Culpepper’s detractors point to his overzealousness in recommending every plant for every ill and his use of astrology, even though the subject was still taught at universities of the day. This optimistic hope of finding cures in nature led to the founding of botanical and physic gardens across Europe. Sections of the garden at Oxford date back to 1621 and the Royal Botanic Gardens at Edinburgh, Scotland began blooming in 1699. John Evelyn, a landscape gardener, was inspired by the Chelsea Physic Garden to write Acetaria, a Discourse of Sallets in 1699 in which he encouraged the use of herbs in cooking.

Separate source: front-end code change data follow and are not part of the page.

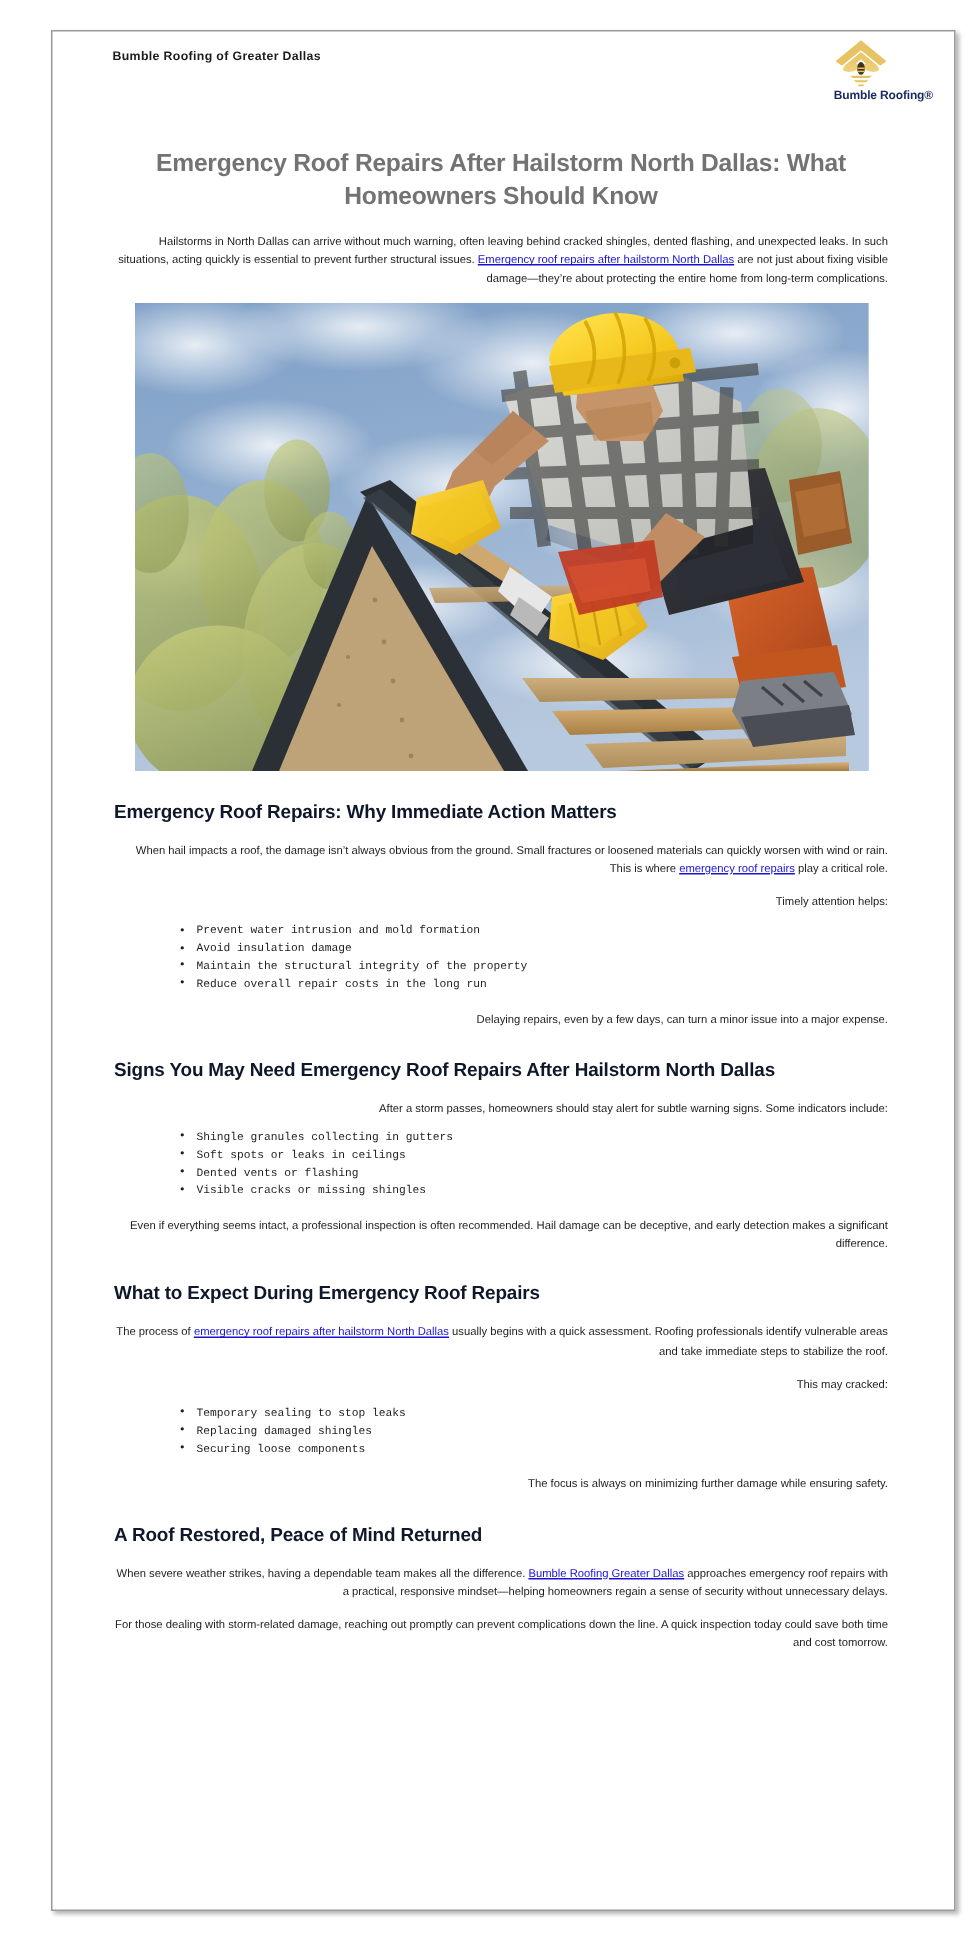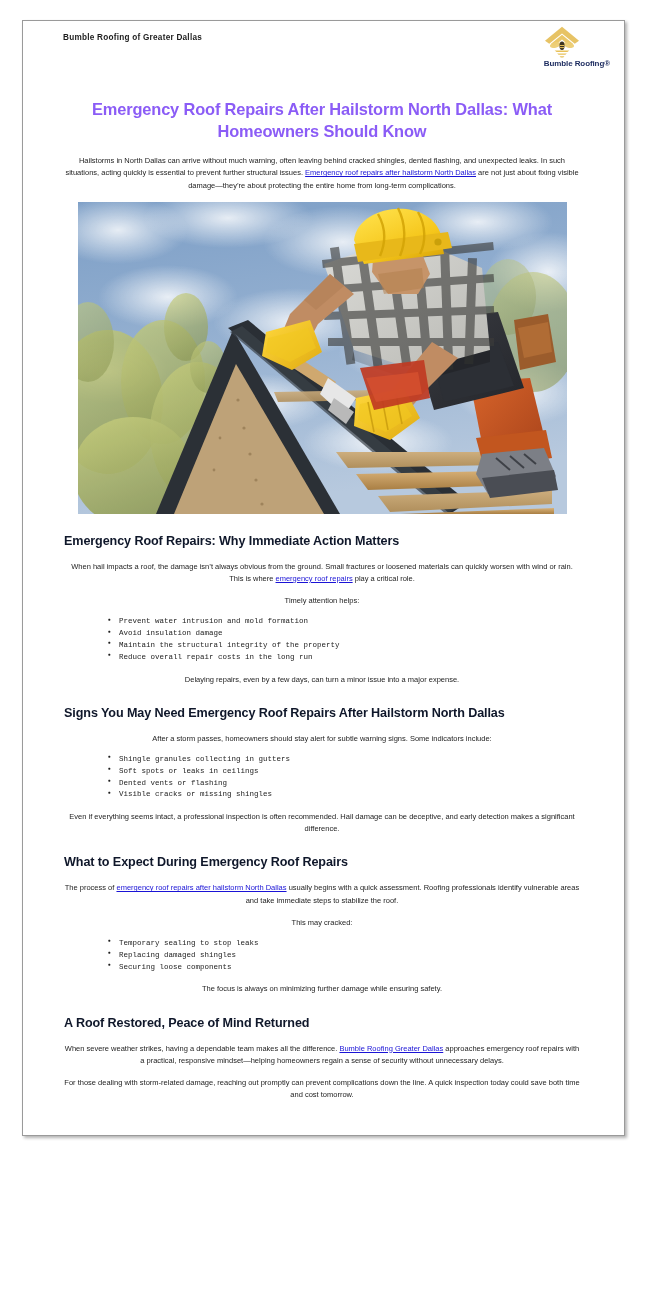--- a/index.html
+++ b/index.html
@@ -18,10 +18,10 @@
   
   #page-sheet {
     position: absolute;
-    left: 22px;
+    left: 34px;
     top: 20px;
     width: 603px;
-    height: 1116px;
+    height: 1254px;
     background: #ffffff;
     border: 1px solid #9a9a9a;
     box-sizing: border-box;

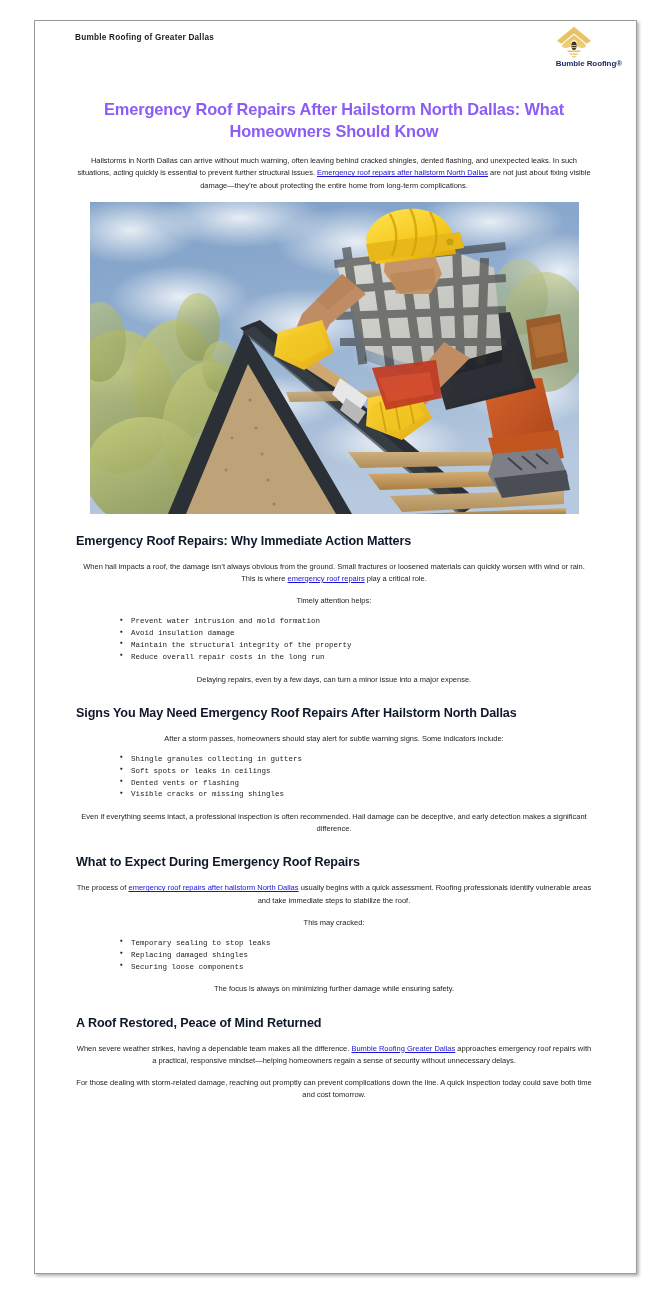--- a/index.html
+++ b/index.html
@@ -75,7 +75,7 @@
     font-size: 16.4px;
     line-height: 1.32;
     font-weight: bold;
-    color: #8b5cf6;
+    color: #737373;
     text-align: center;
     margin: 23px 0 13px 0;
     letter-spacing: -0.15px;

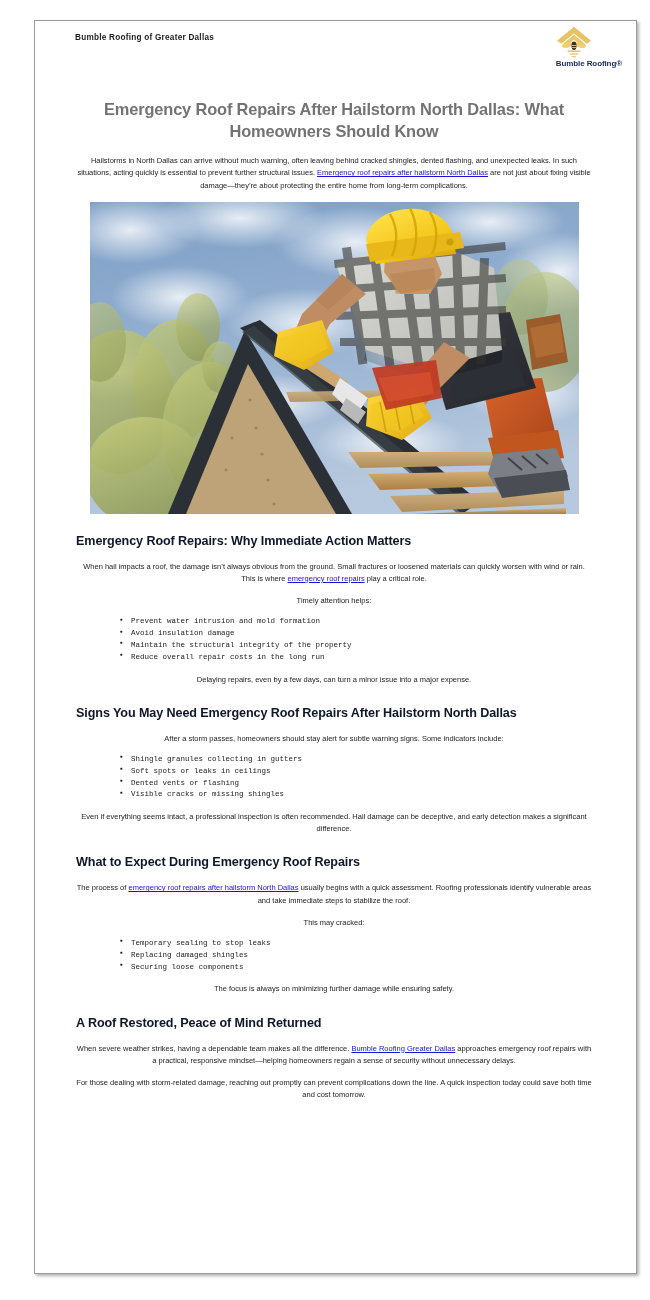--- a/index.html
+++ b/index.html
@@ -95,7 +95,7 @@
     line-height: 1.62;
     color: #1d1d1d;
     margin: 0 0 10px 0;
-    text-align: center;
+    text-align: right;
   }
   p.body-text.tight { margin-bottom: 9px; }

The scientific fields of pharmacology and chemistry were beginning to gain popularity over the Doctrine of Signatures by the end of the 1700s. Dr. William Withering, who was privy to the secrets of a wise woman’s remedy for heart ailments, identified the active herb as foxglove and began using it to treat congestive heart failure. Foxglove is the organic source of the modern heart drug digitalis. Organic chemists began extracting active constituents from medicines and apothecaries stocked their shelves with these often-toxic chemicals.

Through the Victorian era, little advancement was made, though the homeopathic Law of Similars was espoused by the German physician/chemist Christian Samuel Hahnemann. The law stated that small amounts of substances could be used to cure the illnesses that the substance created. Modern vaccinations, such as small pox, follow this law by injecting a small amount of the disease into the body, which then causes the immune system to fight it thus building a tolerance and resistance to the full-blown disease.

For a time, botanical remedies took a back seat to chemical remedies. Today there is renewed interest among the general population in this more natural and often less toxic form of healing. Nevertheless, one way should not be pitted against the other; it would be counter productive and dangerous to ignore scientific knowledge and understanding as applied to the ancient art of herbal healing.